## Stored data entries
Content starts
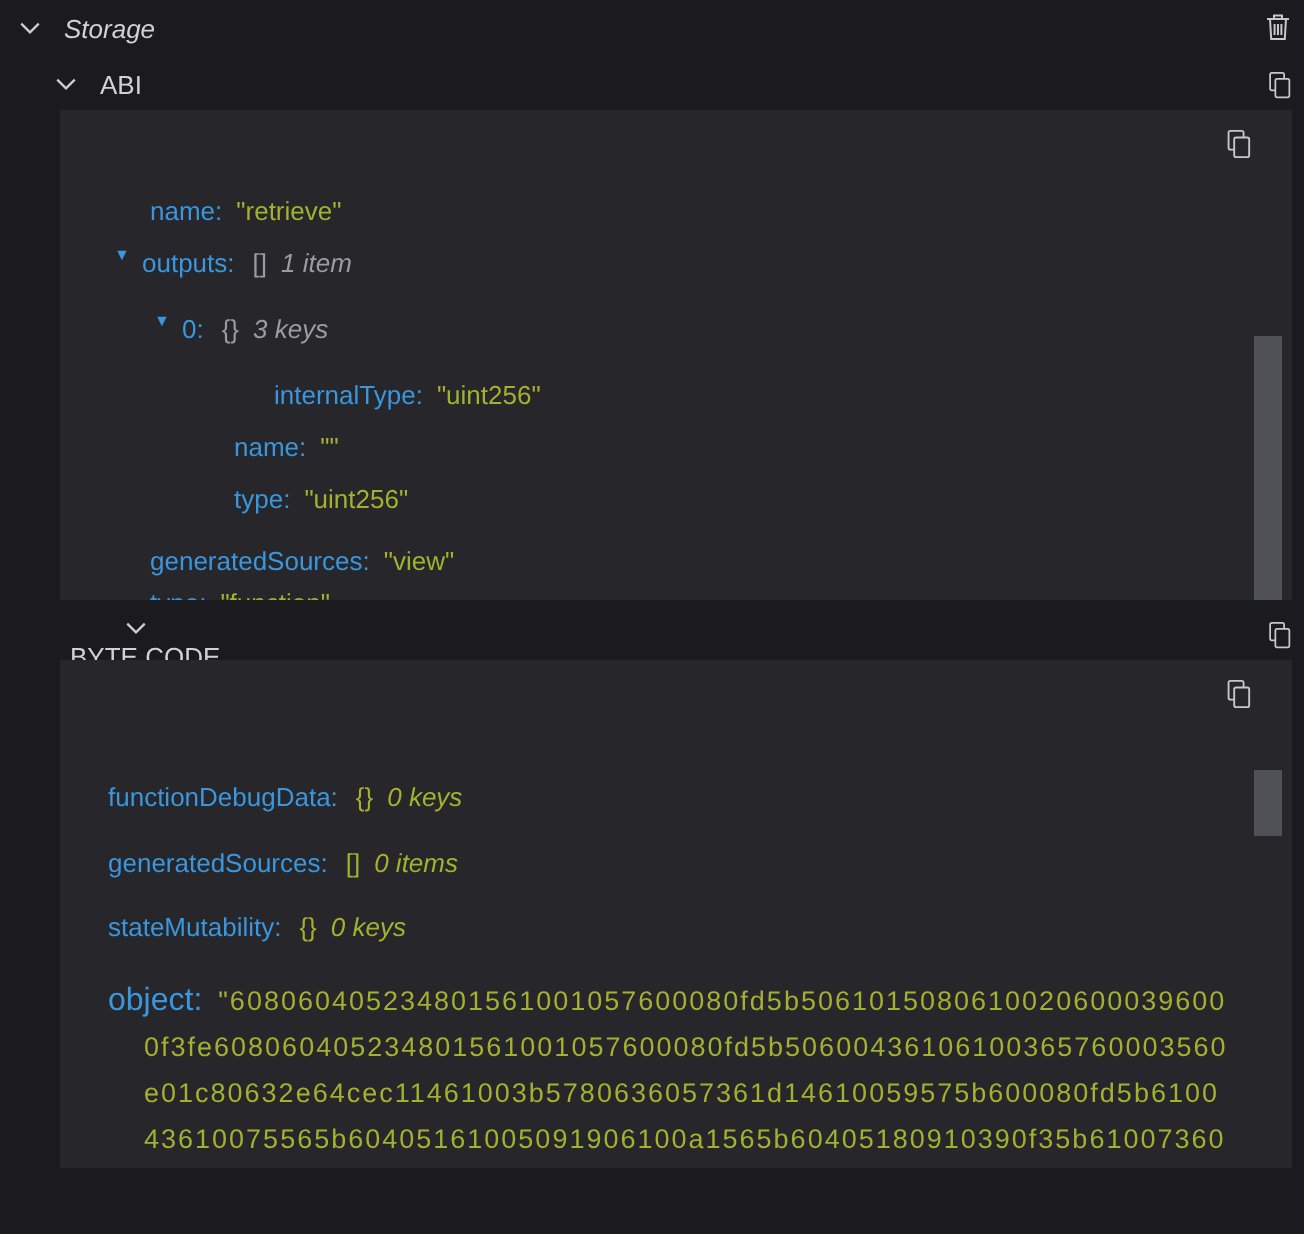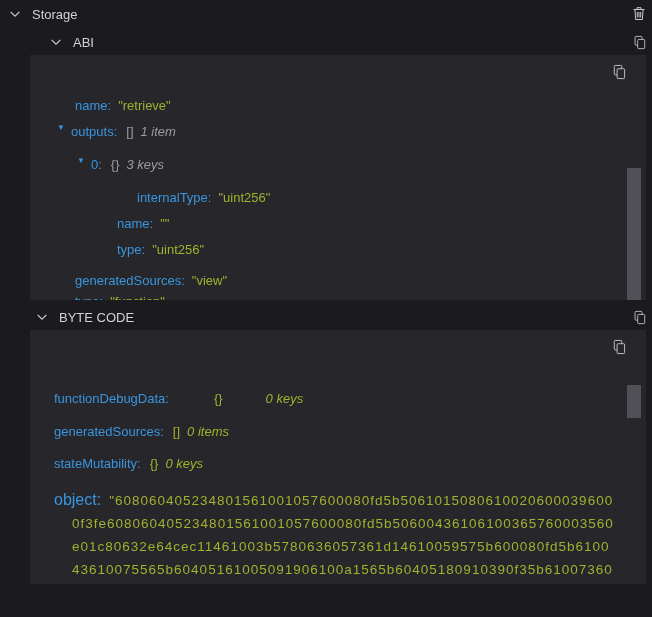--- a/index.html
+++ b/index.html
@@ -35,40 +35,40 @@
   .hexline{color:var(--value-green);font-size:13.5px;letter-spacing:1px;
            line-height:23px;height:23px;white-space:nowrap;}
   .obj-first .hexline{margin-left:8px;}
   .obj-rest{margin-left:18px;}
   .scroll-thumb{position:absolute;width:14px;background:var(--scrollbar-thumb);}
   svg{display:block;}
 </style>
 </head>
 <body>
 
-<div class="hdr" style="top:4px;left:8px;">
+<div class="hdr" style="top:4px;left:8px;font-style:italic;">
   <span class="chev">
     <svg width="14" height="14" viewBox="0 0 16 16">
         <path d="M3 5.5l5 5 5-5" fill="none" stroke="#cfcfcf" stroke-width="1.3"></path>
       </svg>
   </span>
   <span>Storage</span>
 </div>
 <button class="icon-btn" style="top:5px;right:5px;">
   <span>
     <svg width="14" height="15" viewBox="0 0 14 15">
       <path d="M1.5 3.5h11" stroke="var(--icon-gray)" fill="none"></path>
       <path d="M5 3.5V1.7h4v1.8" stroke="var(--icon-gray)" fill="none"></path>
       <path d="M3 3.5l.6 10h6.8l.6-10" stroke="var(--icon-gray)" fill="none"></path>
       <path d="M5.3 6v5.5M7 6v5.5M8.7 6v5.5" stroke="var(--icon-gray)" fill="none"></path>
     </svg>
   </span>
 </button>
 
-<div class="hdr" style="top:32px;left:49px;">
+<div class="hdr" style="top:32px;left:26px;">
   <span class="chev">
     <svg width="14" height="14" viewBox="0 0 16 16">
         <path d="M3 5.5l5 5 5-5" fill="none" stroke="#cfcfcf" stroke-width="1.3"></path>
       </svg>
   </span>
   <span>ABI</span>
 </div>
 <button class="icon-btn" style="top:34px;right:5px;">
   <span>
     <svg width="14" height="15" viewBox="0 0 16 17">
@@ -121,21 +121,21 @@
         <span class="jval">"view"</span>
       </div>
       <div class="jrow" style="margin-left: 45px; margin-top: 3px;">
         <span class="jkey">type:</span>
         <span class="jval">"function"</span>
       </div>
     </div>
   <div class="scroll-thumb" style="left:597px;top:113px;height:132px;"></div>
 </div>
 
-<div class="hdr" style="top:307px;left:35px;">
+<div class="hdr" style="top:307px;left:35px;flex-direction:column;">
   <span class="chev">
     <svg width="14" height="14" viewBox="0 0 16 16">
         <path d="M3 5.5l5 5 5-5" fill="none" stroke="#cfcfcf" stroke-width="1.3"></path>
       </svg>
   </span>
   <span>BYTE CODE</span>
 </div>
 <button class="icon-btn" style="top:309px;right:5px;">
   <span>
     <svg width="14" height="15" viewBox="0 0 16 17">
@@ -148,21 +148,21 @@
 <div class="panel" style="top:330px;height:254px;">
   <button class="icon-btn panel-copy">
     <span>
       <svg width="15" height="16" viewBox="0 0 16 17">
         <rect x="3.5" y="1.5" width="8" height="10" rx="1" fill="none" stroke="var(--icon-gray)"></rect>
         <rect x="6.5" y="5" width="8" height="10.5" rx="1" fill="var(--panel-bg)" stroke="var(--icon-gray)"></rect>
       </svg>
     </span>
   </button>
   <div id="byte-rows">
-      <div class="jrow" style="margin-left: 24px; margin-top: 61px; gap: 36px;">
+      <div class="jrow" style="margin-left: 24px; margin-top: 61px;">
         <span class="jkey">functionDebugData:</span>
         <span class="jmeta m-olive">{}</span>
         <span class="jcount m-olive">0 keys</span>
       </div>
       <div class="jrow" style="margin-left: 24px; margin-top: 15px;">
         <span class="jkey">generatedSources:</span>
         <span class="jmeta m-olive">[]</span>
         <span class="jcount m-olive">0 items</span>
       </div>
       <div class="jrow" style="margin-left: 24px; margin-top: 14px;">

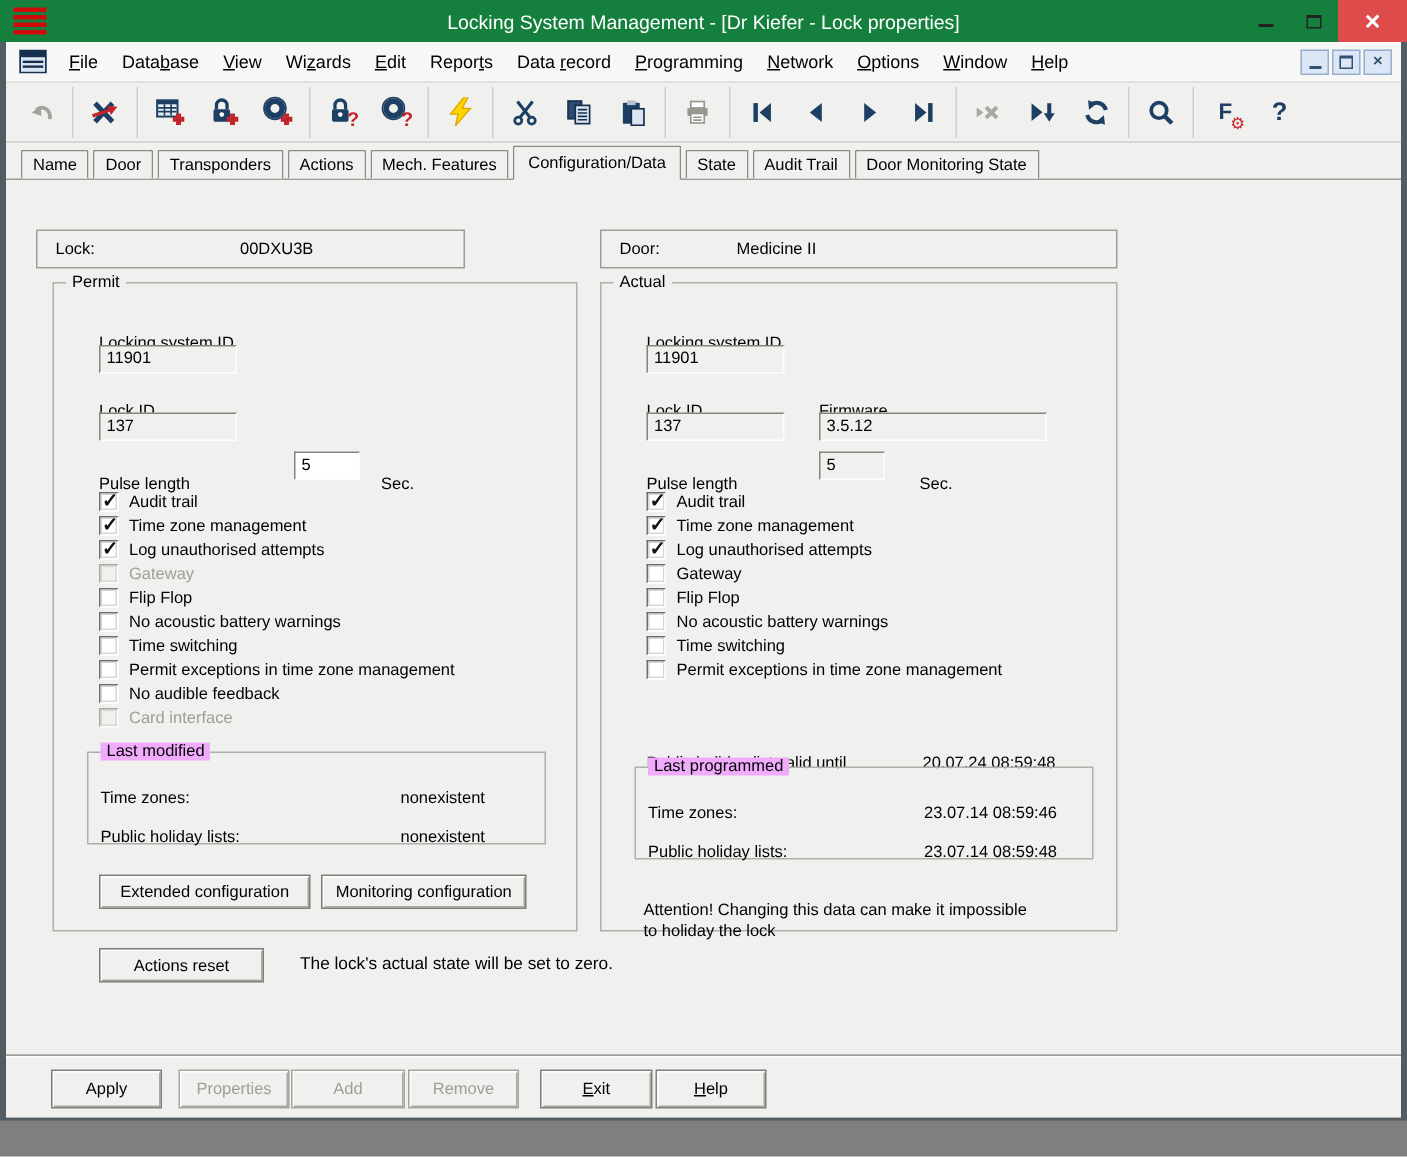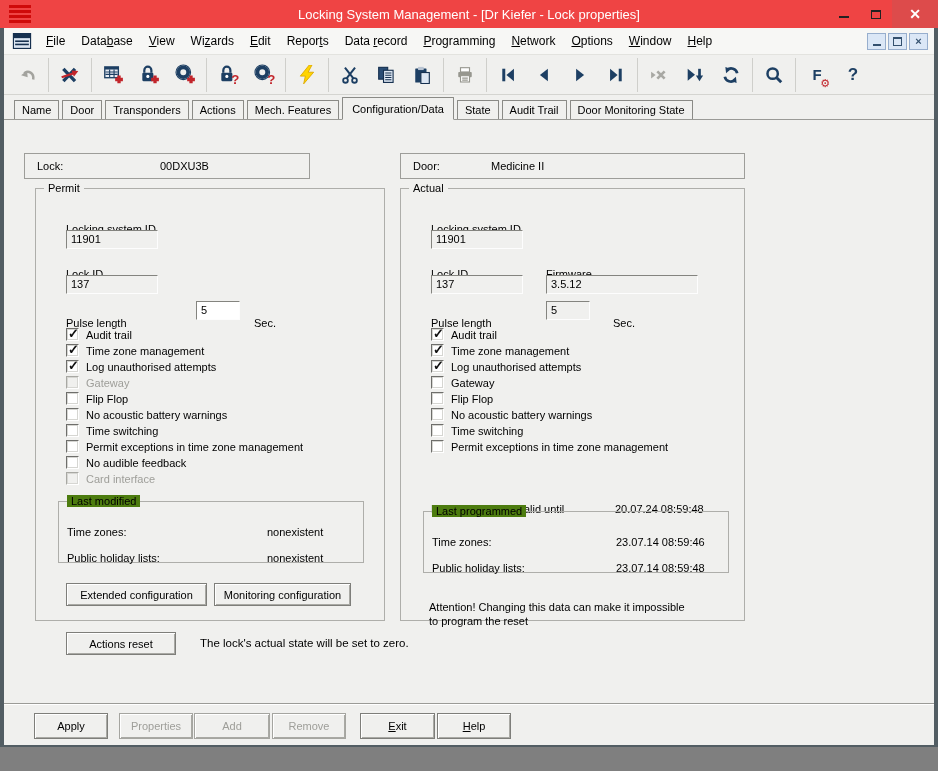--- a/index.html
+++ b/index.html
@@ -1,21 +1,21 @@
 <!DOCTYPE html>
 <html><head>
 <meta charset="utf-8">
 <style>
   * { box-sizing: border-box; margin: 0; padding: 0; }
   html,body { width:938px; }
   body { font-family:"Liberation Sans", sans-serif; font-size:11px; color:#000; background:#fff; }
   .window { width:938px; height:771px; position:relative; background:#7f7f7f; }
 
   
-  .titlebar { height:28px; background:#ef4444; display:flex; align-items:center; position:relative; }
+  .titlebar { height:28px; background:#15803d; display:flex; align-items:center; position:relative; }
   .app-icon { margin-left:9px; width:22px; display:flex; flex-direction:column; gap:2px; }
   .app-icon i { display:block; height:3px; background:#cf0a0a; }
   .title-text { position:absolute; left:0; right:0; text-align:center; color:#fff; font-size:13px; }
   .ctl-box { margin-left:auto; display:flex; height:28px; z-index:2; }
   .ctl { width:32px; height:28px; display:flex; align-items:center; justify-content:center; cursor:default; }
   .ctl-min i { width:10px; border-bottom:2px solid #222; display:block; margin-top:6px; }
   .ctl-max i { width:10px; height:9px; border:1px solid #222; border-top-width:2px; display:block; }
   .ctl-close { width:46px; background:#dd4b4b; color:#fff; font-size:14px; font-weight:bold; }
 
   
@@ -59,21 +59,21 @@
   .field.white { background:#fff; }
 
   .cbcol { position:absolute; left:30px; top:139px; }
   .cbrow { display:flex; align-items:center; height:13px; margin-bottom:3px; }
   .cb { width:13px; height:13px; background:#fff; border:1px solid; border-color:#6e6e6b #fff #fff #6e6e6b; box-shadow:0 0 0 1px #d6d6d2 inset; margin-right:7px; position:relative; flex:none; }
   .cbrow.checked .cb:after { content:"✓"; position:absolute; left:1px; top:-3px; font-size:13px; font-weight:bold; color:#111; }
   .cbrow.dis .cb { background:#f0f0ee; border-color:#a8a8a3 #fff #fff #a8a8a3; }
   .cbrow.dis .cb-label { color:#9e9e99; }
 
   .innerbox { position:absolute; border:1px solid #aeaeaa; }
-  .ib-title { position:absolute; top:-7px; left:8px; background:#4d7c0f; padding:0 4px; }
+  .ib-title { position:absolute; top:-7px; left:8px; background:#f0abfc; padding:0 4px; }
 
   .btn3d { position:absolute; background:#f0f0ee; border:1px solid #7e7e7a; box-shadow:inset 1px 1px 0 #ffffff, inset -1px -1px 0 #a9a9a4; display:flex; align-items:center; justify-content:center; font-size:11px; }
   .btn3d.disabled { color:#9e9e99; border-color:#a5a5a0; }
   .btn3d u { text-decoration:underline; }
 
   .note { position:absolute; font-size:11.5px; }
 
   
   .footer { position:relative; height:42px; background:#f0f0ee; border-top:1px solid #9b9b97; box-shadow:inset 0 1px 0 #ffffff; }
 
@@ -436,21 +436,21 @@
 
         <div class="innerbox" style="left:22px; top:322px; width:306px; height:62px;">
           <span class="ib-title">Last programmed</span>
           <span class="lbl" style="left:8px; top:12px;">Time zones:</span>
           <span class="lbl" style="left:192px; top:12px;">23.07.14 08:59:46</span>
           <span class="lbl" style="left:8px; top:38px;">Public holiday lists:</span>
           <span class="lbl" style="left:192px; top:38px;">23.07.14 08:59:48</span>
         </div>
 
         <span class="lbl" style="left:28px; top:400px;">Attention! Changing this data can make it impossible</span>
-        <span class="lbl" style="left:28px; top:414px;">to program the reset</span>
+        <span class="lbl" style="left:28px; top:414px;">to holiday the lock</span>
       </div>
 
       <div class="btn3d" style="left:62px; top:512px; width:110px; height:23px;">Actions reset</div>
       <span class="note" style="left:196px; top:517px;">The lock's actual state will be set to zero.</span>
     </div>
 
     <div class="footer">
       <div class="btn3d" style="left:30px; top:9px; width:74px; height:26px;">Apply</div>
       <div class="btn3d disabled" style="left:115px; top:9px; width:74px; height:26px;">Properties</div>
       <div class="btn3d disabled" style="left:190px; top:9px; width:76px; height:26px;">Add</div>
Content ends
## Problem to work on
A word-for-word copy of the lines above from the one with "width:10px; border-bottom:2px solid" through the one with "position:absolute; left:30px; top:139px;", inclusive, is the only output wanted.

## Exercise result
   .ctl-min i { width:10px; border-bottom:2px solid #222; display:block; margin-top:6px; }
   .ctl-max i { width:10px; height:9px; border:1px solid #222; border-top-width:2px; display:block; }
   .ctl-close { width:46px; background:#dd4b4b; color:#fff; font-size:14px; font-weight:bold; }
 
   
@@ -59,21 +59,21 @@
   .field.white { background:#fff; }
 
   .cbcol { position:absolute; left:30px; top:139px; }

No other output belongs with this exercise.